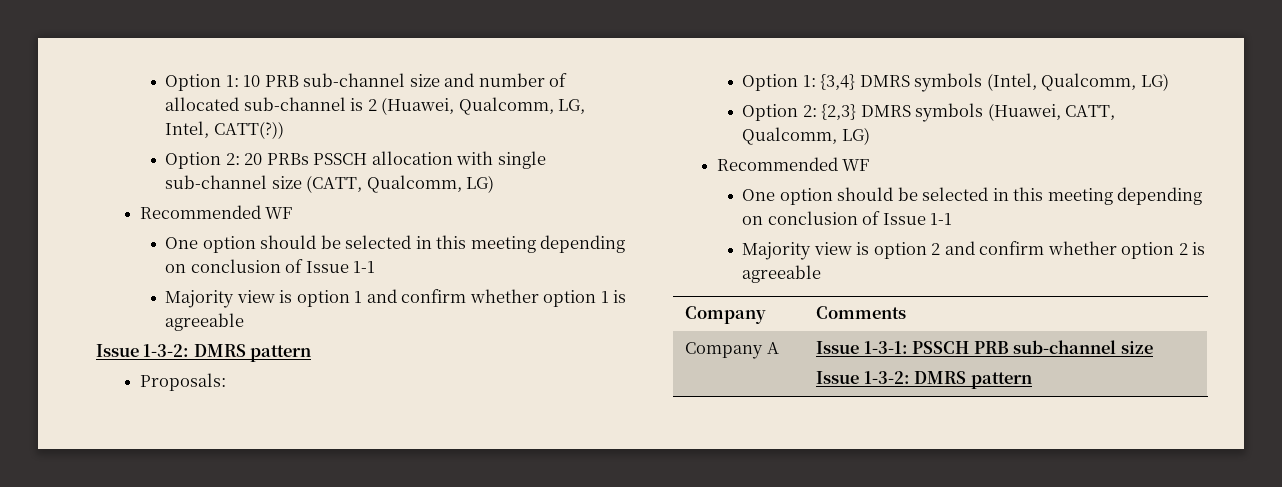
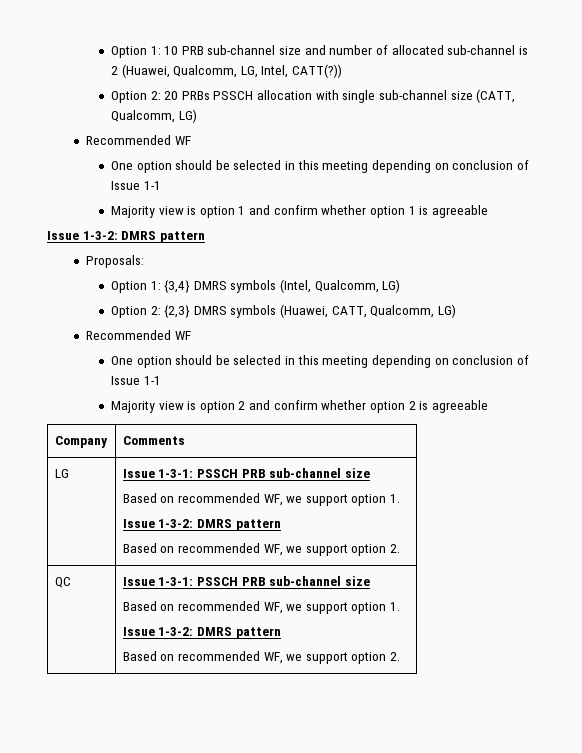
- Company A | Issue 1-3-1: PSSCH PRB sub-channel size
+ LG | Issue 1-3-1: PSSCH PRB sub-channel size
+ Based on recommended WF, we support option 1.
  Issue 1-3-2: DMRS pattern
+ Based on recommended WF, we support option 2.
+ QC | Issue 1-3-1: PSSCH PRB sub-channel size
+ Based on recommended WF, we support option 1.
+ Issue 1-3-2: DMRS pattern
+ Based on recommended WF, we support option 2.

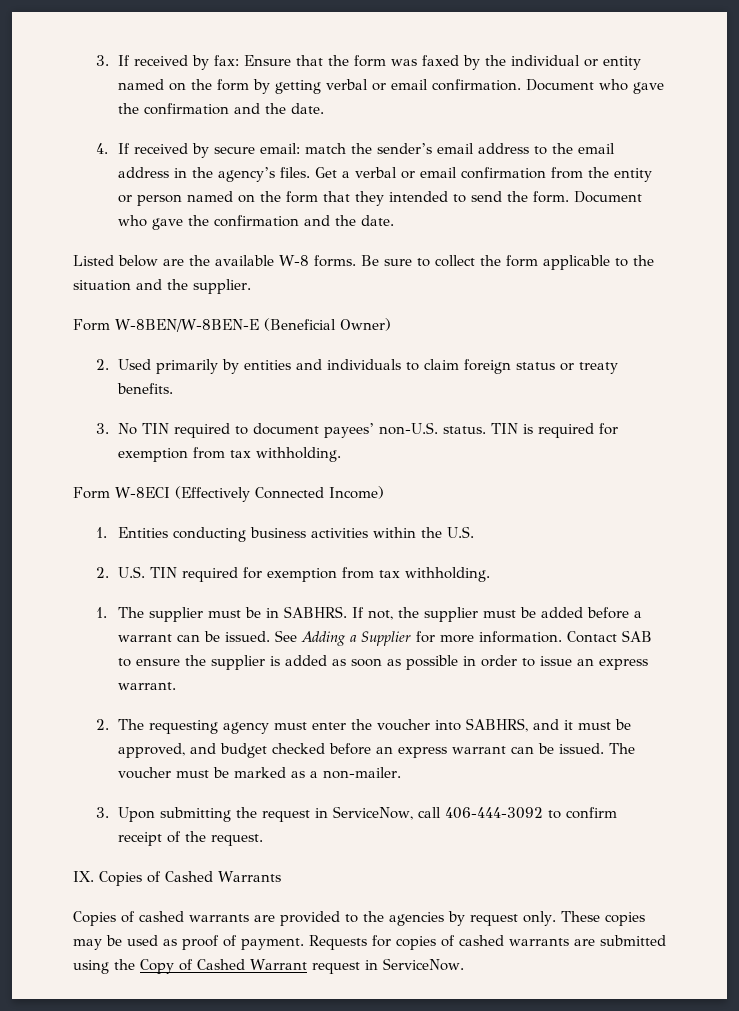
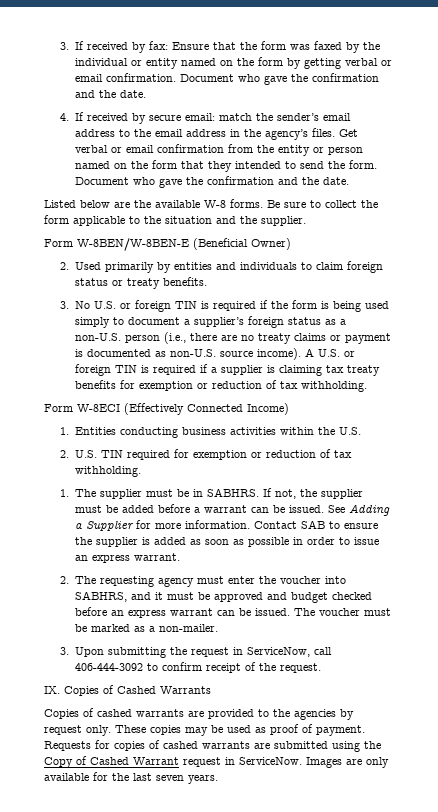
- Get a verbal or email confirmation from the entity or person named on the form that they intended to send the form.
+ Get verbal or email confirmation from the entity or person named on the form that they intended to send the form.
- 3. No TIN required to document payees’ non-U.S. status. TIN is required for exemption from tax withholding.
+ 3. No U.S. or foreign TIN is required if the form is being used simply to document a supplier’s foreign status as a non-U.S. person (i.e., there are no treaty claims or payment is documented as non-U.S. source income). A U.S. or foreign TIN is required if a supplier is claiming tax treaty benefits for exemption or reduction of tax withholding.
- 2. U.S. TIN required for exemption from tax withholding.
+ 2. U.S. TIN required for exemption or reduction of tax withholding.
- 2. The requesting agency must enter the voucher into SABHRS, and it must be approved, and budget checked before an express warrant can be issued.
+ 2. The requesting agency must enter the voucher into SABHRS, and it must be approved and budget checked before an express warrant can be issued.
+ Images are only available for the last seven years.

Task description -
Pictures in the entries are to be skipped, and everything else repeated word for word.

Your solution -
- Company A | Issue 1-3-1: PSSCH PRB sub-channel size
+ LG | Issue 1-3-1: PSSCH PRB sub-channel size
+ Based on recommended WF, we support option 1.
  Issue 1-3-2: DMRS pattern
+ Based on recommended WF, we support option 2.
+ QC | Issue 1-3-1: PSSCH PRB sub-channel size
+ Based on recommended WF, we support option 1.
+ Issue 1-3-2: DMRS pattern
+ Based on recommended WF, we support option 2.

- Get a verbal or email confirmation from the entity or person named on the form that they intended to send the form.
+ Get verbal or email confirmation from the entity or person named on the form that they intended to send the form.
- 3. No TIN required to document payees’ non-U.S. status. TIN is required for exemption from tax withholding.
+ 3. No U.S. or foreign TIN is required if the form is being used simply to document a supplier’s foreign status as a non-U.S. person (i.e., there are no treaty claims or payment is documented as non-U.S. source income). A U.S. or foreign TIN is required if a supplier is claiming tax treaty benefits for exemption or reduction of tax withholding.
- 2. U.S. TIN required for exemption from tax withholding.
+ 2. U.S. TIN required for exemption or reduction of tax withholding.
- 2. The requesting agency must enter the voucher into SABHRS, and it must be approved, and budget checked before an express warrant can be issued.
+ 2. The requesting agency must enter the voucher into SABHRS, and it must be approved and budget checked before an express warrant can be issued.
+ Images are only available for the last seven years.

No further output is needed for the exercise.